Polls and elections aren’t the same type of thing. The former asks for descriptive data, the latter for prescriptive preferences. To illustrate the hazards of this common misunderstanding, let’s go over some other ways data can partitioned and the problems that arise from confusing them.
Ordered data vs unordered data
Ordered data has an innate linear ordering, whereas unordered data doesn’t.
- How many apples can you eat in one sitting? (0, 1, 2…)
- What was the last type of apple you ate? (Granny smith, red delicious…)
When unordered data is confused as ordered data, a relationship is erroneously implied between the items.
When ordered data is confused as unordered, data trends are buried.
Ordered discrete vs ordered continuous
With discrete data, there exist two values for which there is no valid value in between, whereas continuous data can always be broken down into more detail.
- How many thermostats do you have in your house? (0, 1, 2…)
- What is the average temperature in your house? (22.1°C, 20.3°C…)
When discrete data is confused as continuous, inappropriate conclusions can be reached (chances are you have 2.3 thermostats in your house).
When continuous data is confused as discrete, granularity is lost. We can’t tell from the graph below whether there’s a large portion of 0.0km entries, if only odd decimal entries exist (0.1, 0.3, 0.5…), or any other detail hidden by these brackets.
Simple data vs compound data
Compound data have multiple values that bear some relation to each other.
- How big is your television diagonally (24″, 32″, 34″…)
- What are the dimensions of your television (20″x18″, 24″x20″…)
Compound data can be misrepresented as multiple simple data axes by ignoring the coupling between the two values, whereby the conditional probabilities are lost. Worse, it can be restricted down to a single simple data axis, whereby relevant data is entirely discarded (e.g. do sampled televisions only exist at certain aspect ratios?).
Descriptive data vs prescriptive preferences
- What did you have for dinner last night?
- What should we have for dinner tonight?
The difference is subtle, but it’s there. With descriptive data, respondents have no incentive to tactically misrepresent their opinions. With prescriptive preferences, respondents (aka voters) are aware that their response will influence a future that likely affects them and will vote accordingly.
When prescriptive preferences are confused as descriptive data, a few things can happen:
- Continuous data can be filtered down into discrete data. Instead of allowing degrees of preference, ballots are restricted to binary expressions of support.
- Compound data can be filtered down into simple data. Although multiple options exist, ballots restrict the voter to supporting a single candidate.
Both confusions are present when Plurality voting is used in lieu of a more expressive ballot, where in voters could express more than just a single binary preference for a single option.
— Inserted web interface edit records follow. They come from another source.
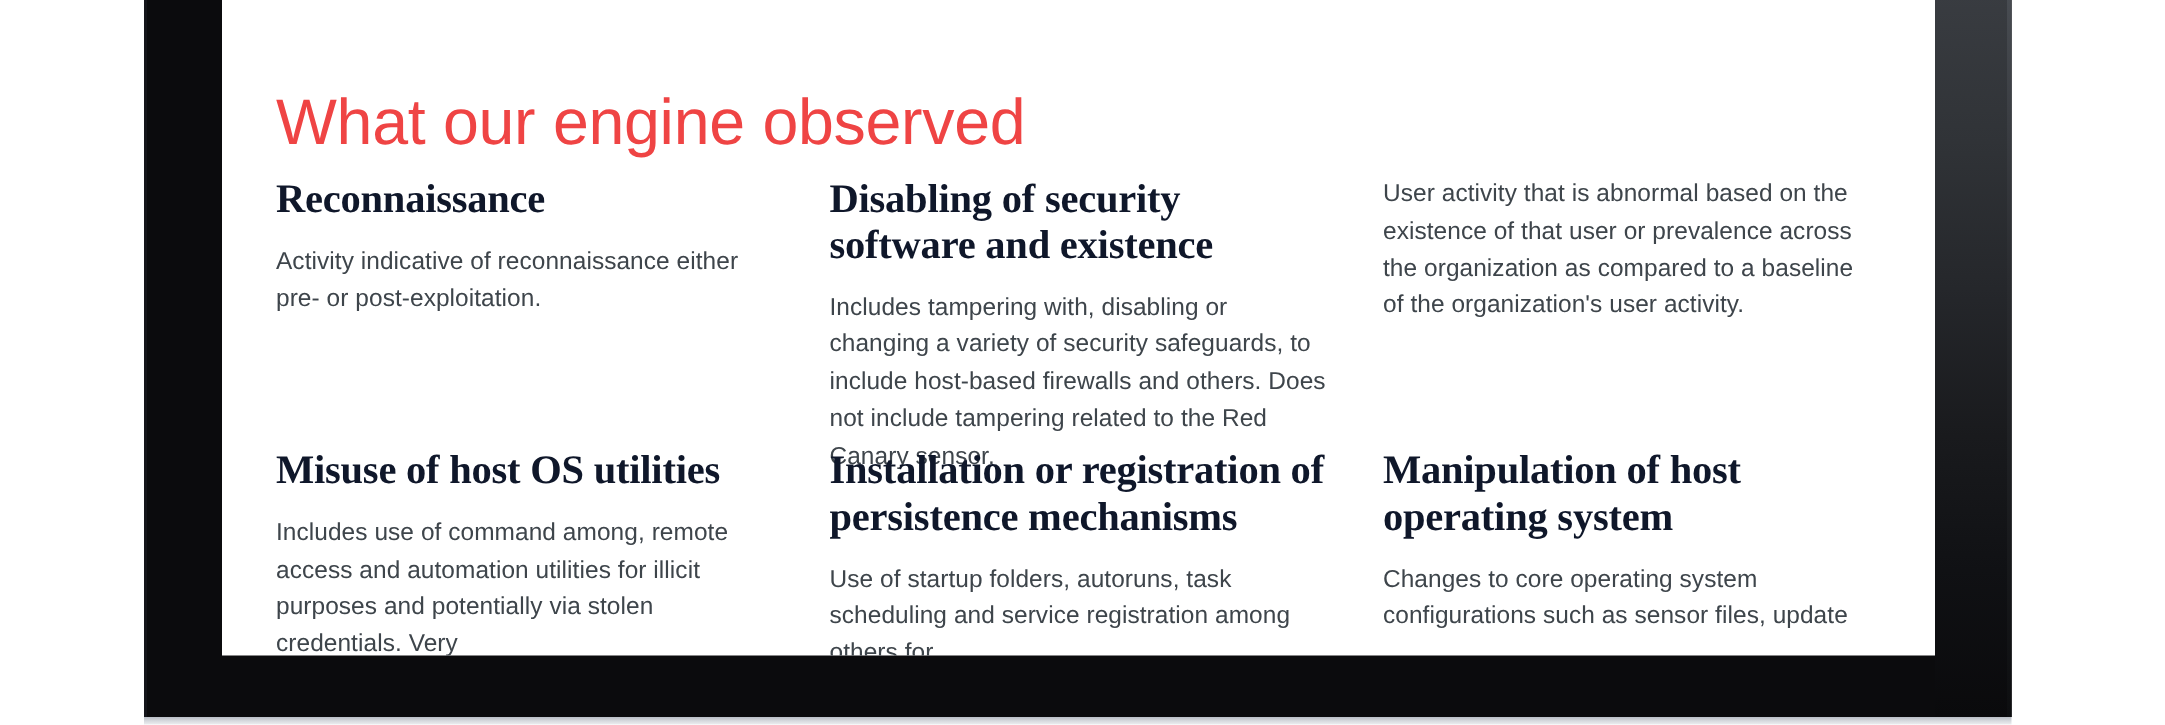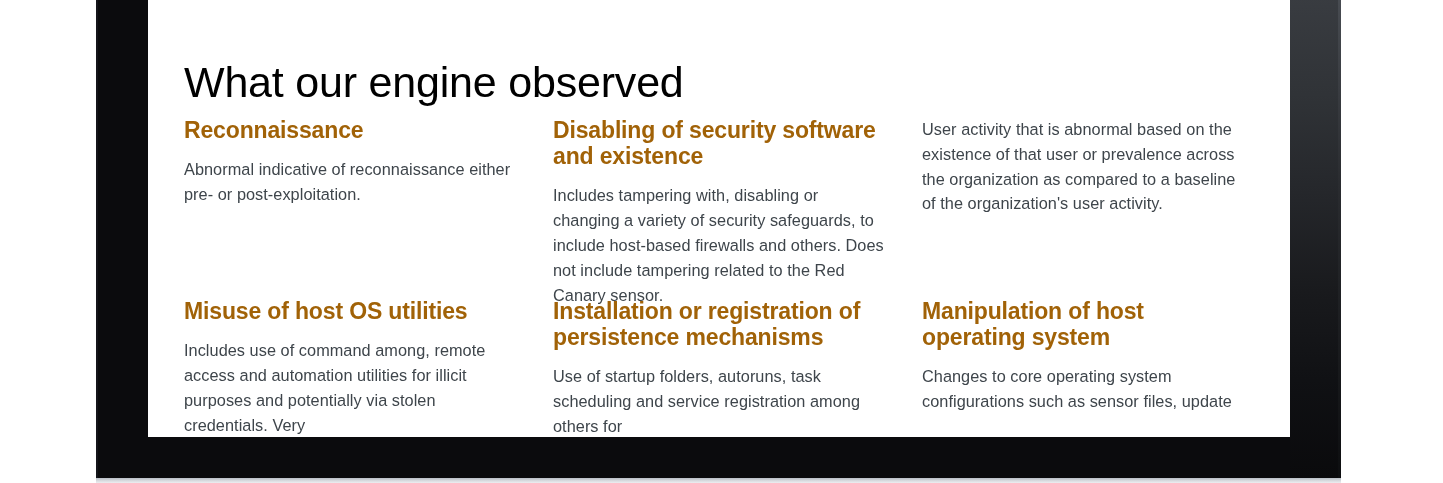--- a/index.html
+++ b/index.html
@@ -83,21 +83,21 @@
     padding: 0;
   }
 
   
   #section-title {
     position: absolute;
     left: 36px;
     top: 44px;
     font-size: 43px;
     font-weight: 300;
-    color: #000000;
+    color: #ef4444;
     letter-spacing: -0.2px;
     line-height: 1.1;
     white-space: nowrap;
   }
 
   
   #cards-grid {
     position: absolute;
     left: 36px;
     top: 131px;
@@ -109,25 +109,26 @@
     row-gap: 0;
   }
 
   .card {
     width: 335px;
     padding-right: 0;
   }
 
   .card-title {
     margin: 0 0 14px 0;
-    font-size: 23px;
+    font-size: 27px;
     font-weight: 700;
-    color: #a16207;
+    color: #0f172a;
     line-height: 1.14;
     letter-spacing: -0.15px;
+    font-family: Liberation Serif, serif;
   }
 
   .card-body {
     margin: 0;
     font-size: 16.3px;
     font-weight: 400;
     color: #3e454b;
     line-height: 1.52;
     letter-spacing: 0.05px;
   }
@@ -158,21 +159,21 @@
 
   <div id="screen">
     <div id="screen-inner">
 
       <h1 id="section-title">What our engine observed</h1>
 
       <div id="cards-grid">
 
         <div class="card col-1">
           <h2 class="card-title">Reconnaissance</h2>
-          <p class="card-body">Abnormal indicative of reconnaissance either pre- or post-exploitation.</p>
+          <p class="card-body">Activity indicative of reconnaissance either pre- or post-exploitation.</p>
         </div>
 
         <div class="card col-2">
           <h2 class="card-title">Disabling of security software and existence</h2>
           <p class="card-body">Includes tampering with, disabling or changing a variety of security safeguards, to include host-based firewalls and others. Does not include tampering related to the Red Canary sensor.</p>
         </div>
 
         <div class="card col-3">
           <p class="card-body">User activity that is abnormal based on the existence of that user or prevalence across the organization as compared to a baseline of the organization's user activity.</p>
         </div>

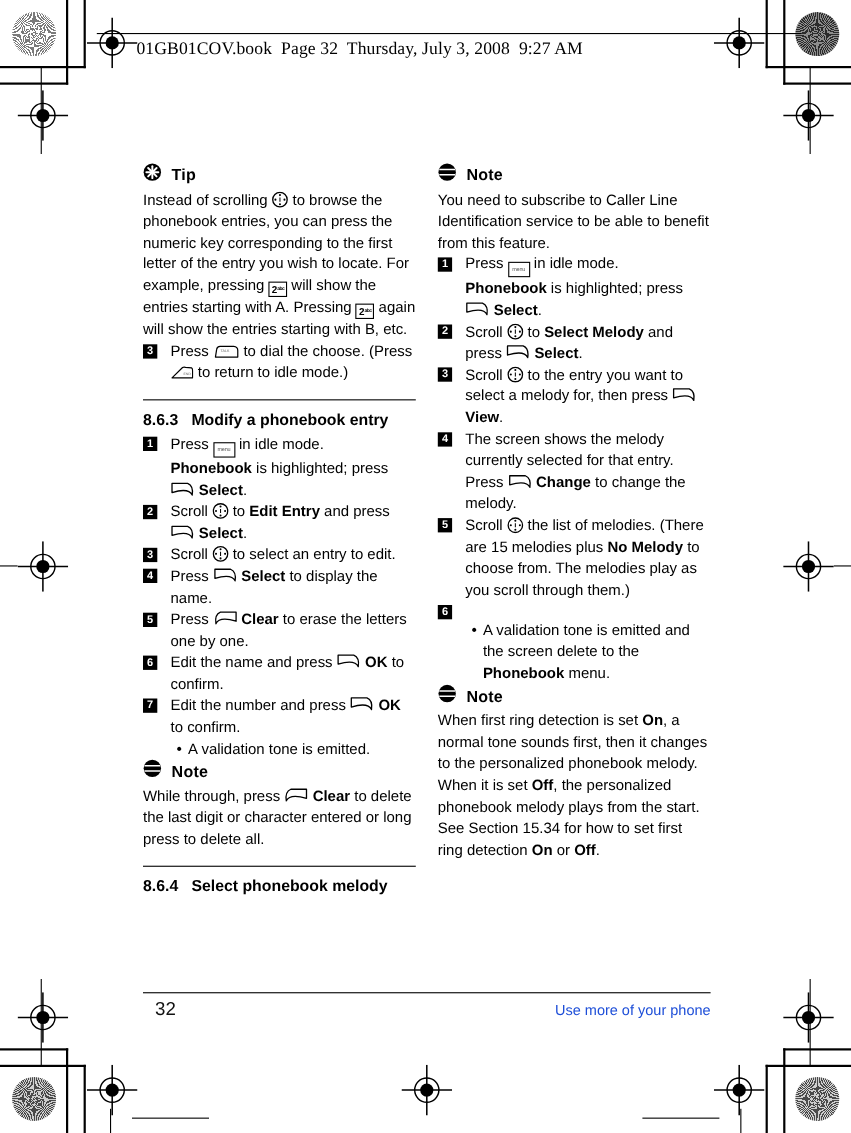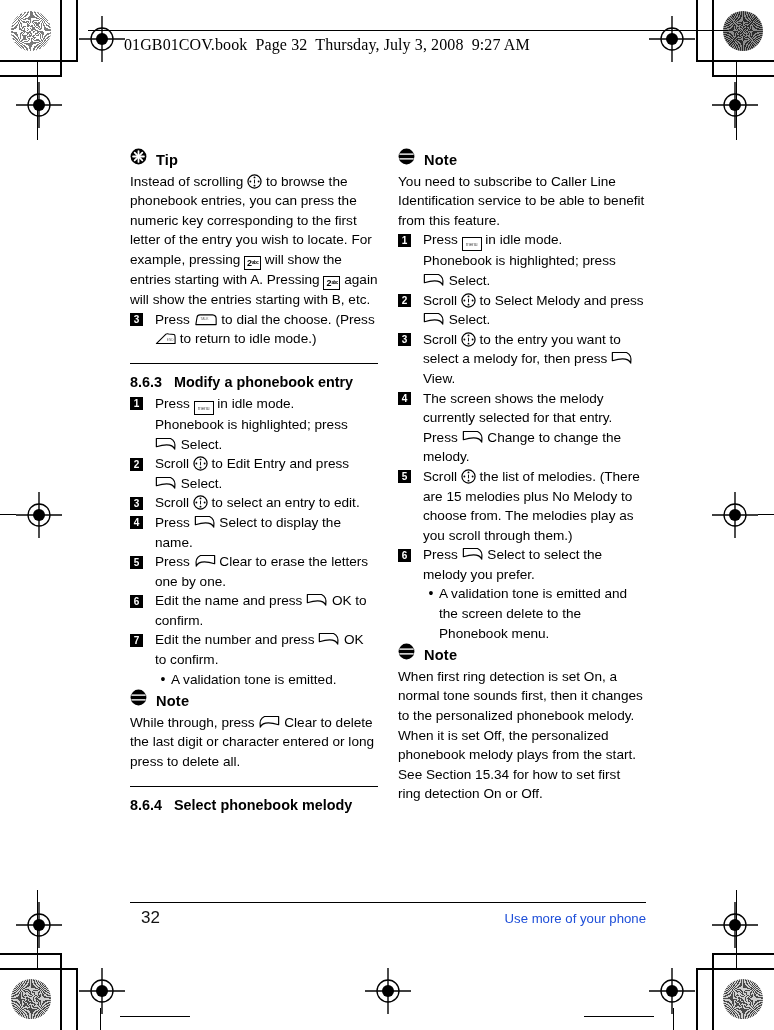--- a/index.html
+++ b/index.html
@@ -57,21 +57,21 @@
   .steptext{flex:1 1 auto;}
 
   .bullets{margin:0;padding:0;list-style:none;}
   .bul{display:flex;margin:0;}
   .bul .dot{flex:0 0 auto;width:16px;text-align:center;font-size:14px;line-height:19.6px;}
   .bul .btxt{flex:1 1 auto;}
 
   .sec-rule{height:1.6px;background:#000;margin:14px 0 9px 0;}
   .sec-head{font-weight:bold;font-size:14.4px;margin:0 0 1px 0;white-space:pre;}
 
-  b{font-weight:normal;}
+  b{font-weight:bold;}
 
   
   .ic{display:inline-block;vertical-align:-3px;position:relative;}
 
   .k-num{
     width:17px;height:14px;border:1.4px solid #000;vertical-align:-2px;
     font-size:9px;line-height:12px;text-align:left;padding-left:2px;
     box-sizing:border-box;font-weight:bold;
   }
   .k-num i{font-style:normal;font-size:4.5px;vertical-align:2px;letter-spacing:-.5px;}
@@ -411,23 +411,20 @@
               <circle cx="8" cy="3.6" r="1" fill="#000"></circle>
               <circle cx="8" cy="12.4" r="1" fill="#000"></circle>
               <circle cx="3.6" cy="8" r="1" fill="#000"></circle>
               <circle cx="12.4" cy="8" r="1" fill="#000"></circle>
               <line x1="8" y1="6" x2="8" y2="10" stroke="#000" stroke-width="1"></line>
             </svg></span><span> the list of melodies. (There are 15 melodies plus </span><b>No Melody</b><span> to choose from. The melodies play as you scroll through them.)</span></span>
     </li>
 
     <li class="step">
       <span class="stepnum">6</span>
-      <span class="steptext"><span>Press </span><span class="ic k-soft"><svg width="22" height="14" viewBox="0 0 24 15">
-              <path d="M1.5 1.5 L17 1.5 Q23 4 21.5 13 Q18 5.5 1.5 10.5 Z" fill="#fff" stroke="#000" stroke-width="1.3" stroke-linejoin="round"></path>
-            </svg></span> <b>Select</b><span> to select the melody you prefer.</span></span>
     </li>
   </ul>
 
   <ul class="bullets" style="margin-left:25px;">
     <li class="bul">
       <span class="dot">•</span>
       <span class="btxt"><span>A validation tone is emitted and the screen delete to the </span><b>Phonebook</b><span> menu.</span></span>
     </li>
   </ul>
Maybe this comes from ignorance of alternative voting methods, technical restrictions from the online voting application used, or seeing everything as a nail when you’re holding a hammer; Take your pick.
When Plurality voting is used to obtain prescriptive preferences, the same type of analytical fallacy is being made as is detailed in the above examples, all of which lead to a poor understanding of the underlying reality the data represents.